Can anyone explain why this is happening? Do I have to explicitly generate a random low surrogate to follow a high surrogate? I had assumed this wasn't needed, as I was using the int
variants of the Character
class.
Here's the test code, which on a recent run produced the following bad pairings:
Bad pairing: d928 - d863 Bad pairing: da02 - 7bb6 Bad pairing: dbbc - d85c Bad pairing: dbc6 - d85c
public static void main(String[] args) {
Random r = new Random();
StringBuilder builder = new StringBuilder();
int count = 500;
while (count > 0) {
int codePoint = r.nextInt(Character.MAX_CODE_POINT + 1);
if (!Character.isDefined(codePoint)
|| Character.getType(codePoint) == Character.PRIVATE_USE) {
continue;
}
builder.appendCodePoint(codePoint);
count--;
}
String result = builder.toString();
// Test the result
char lastChar = 0;
for (int i = 0; i < result.length(); i++) {
char c = result.charAt(i);
if (Character.isHighSurrogate(lastChar) && !Character.isLowSurrogate(c)) {
System.out.println(String.format("Bad pairing: %s - %s",
Integer.toHexString(lastChar), Integer.toHexString(c)));
}
lastChar = c;
}
}
It's possible to randomly generate high or low surrogates. If this results in a low surrogate, or a high surrogate not followed by a low surrogate, the resulting string is invalid. The solution is to simply exclude all surrogates:
if (!Character.isDefined(codePoint)
|| (codePoint <= Character.MAX_CHAR && Character.isSurrogate((char)codePoint))

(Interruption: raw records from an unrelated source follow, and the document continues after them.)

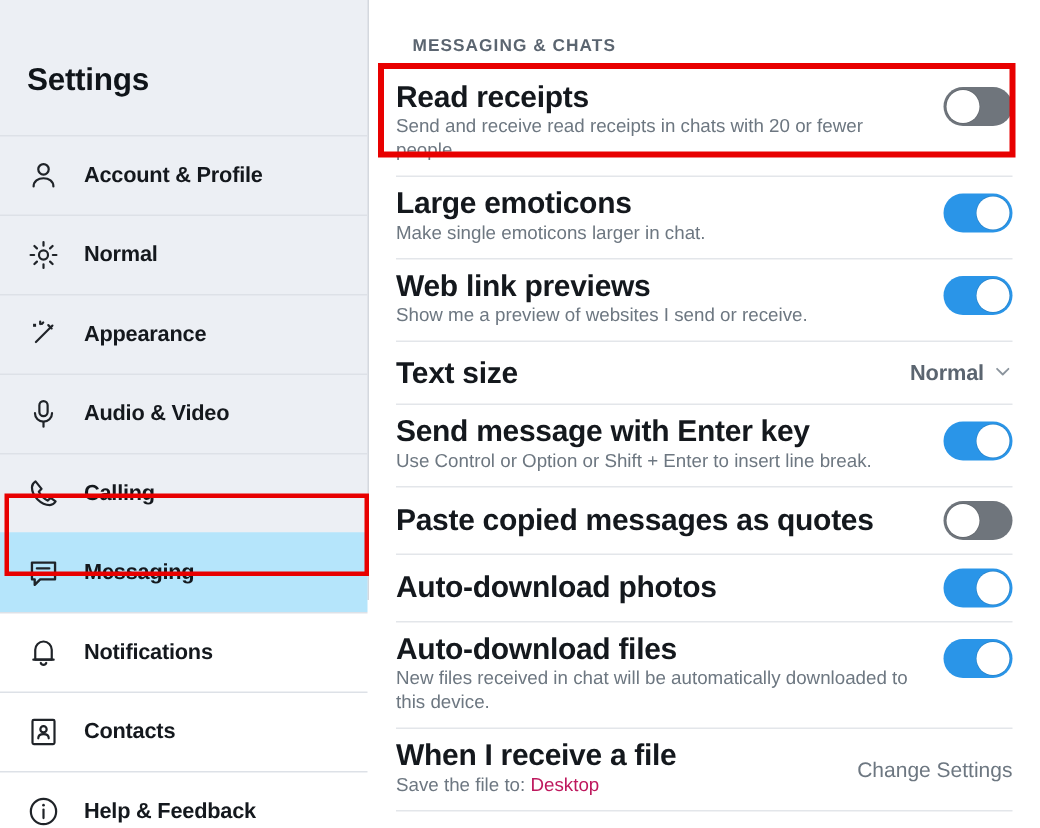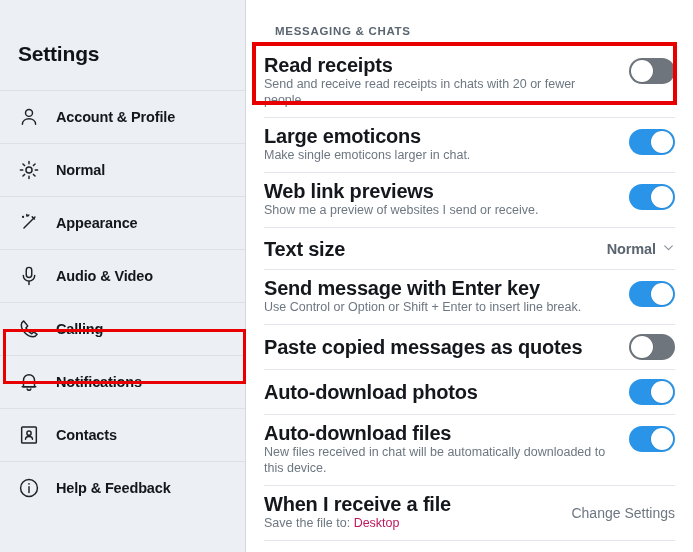--- a/index.html
+++ b/index.html
@@ -20,7 +20,7 @@
   
   #sidebar {
     width: 246px;
-    height: 552px;
+    height: 400px;
     background: #eceff4;
     border-right: 1px solid #d4d8de;
     position: relative;

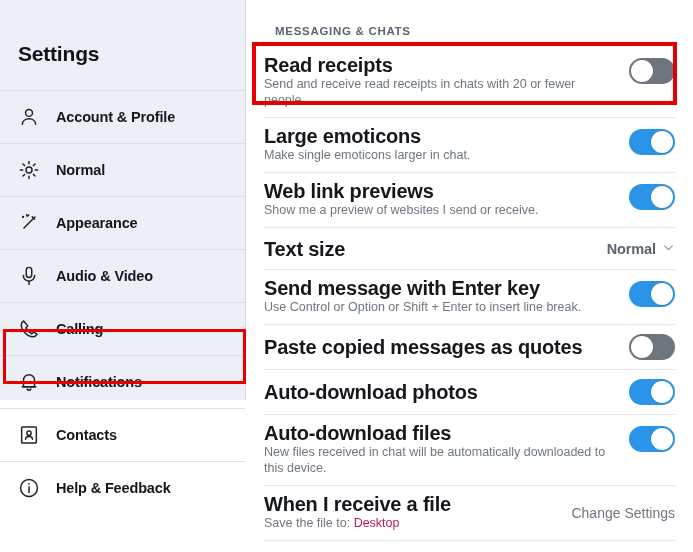--- a/index.html
+++ b/index.html
@@ -236,6 +236,15 @@
       <span class="lbl">Calling</span>
     </div>
 
+    <div class="nav-item active">
+      <span class="ico">
+        <svg width="22" height="22" viewBox="0 0 24 24" fill="none" stroke="currentColor" stroke-width="1.7">
+          <path d="M3.6 4.4h16.8v12.2H9.6l-4 4v-4H3.6z" stroke-linejoin="round"></path>
+          <path d="M7.2 8.6h9M7.2 12.2h5.6" stroke-linecap="round"></path>
+        </svg>
+      </span>
+      <span class="lbl">Messaging</span>
+    </div>
 
     <div class="nav-item">
       <span class="ico">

|| Character.getType(codePoint) == Character.PRIVATE_USE) {
continue;
}
Alternatively, it should work to only look at the type returned from getType
:
int type = Character.getType(codePoint);
if (type == Character.PRIVATE_USE ||
type == Character.SURROGATE ||
type == Character.UNASSIGNED)
continue;
(Technically, you could also allow randomly generated high surrogates and add another random low surrogate, but this would only create other random code points >= 0x10000 which might in turn be undefined or for private use.)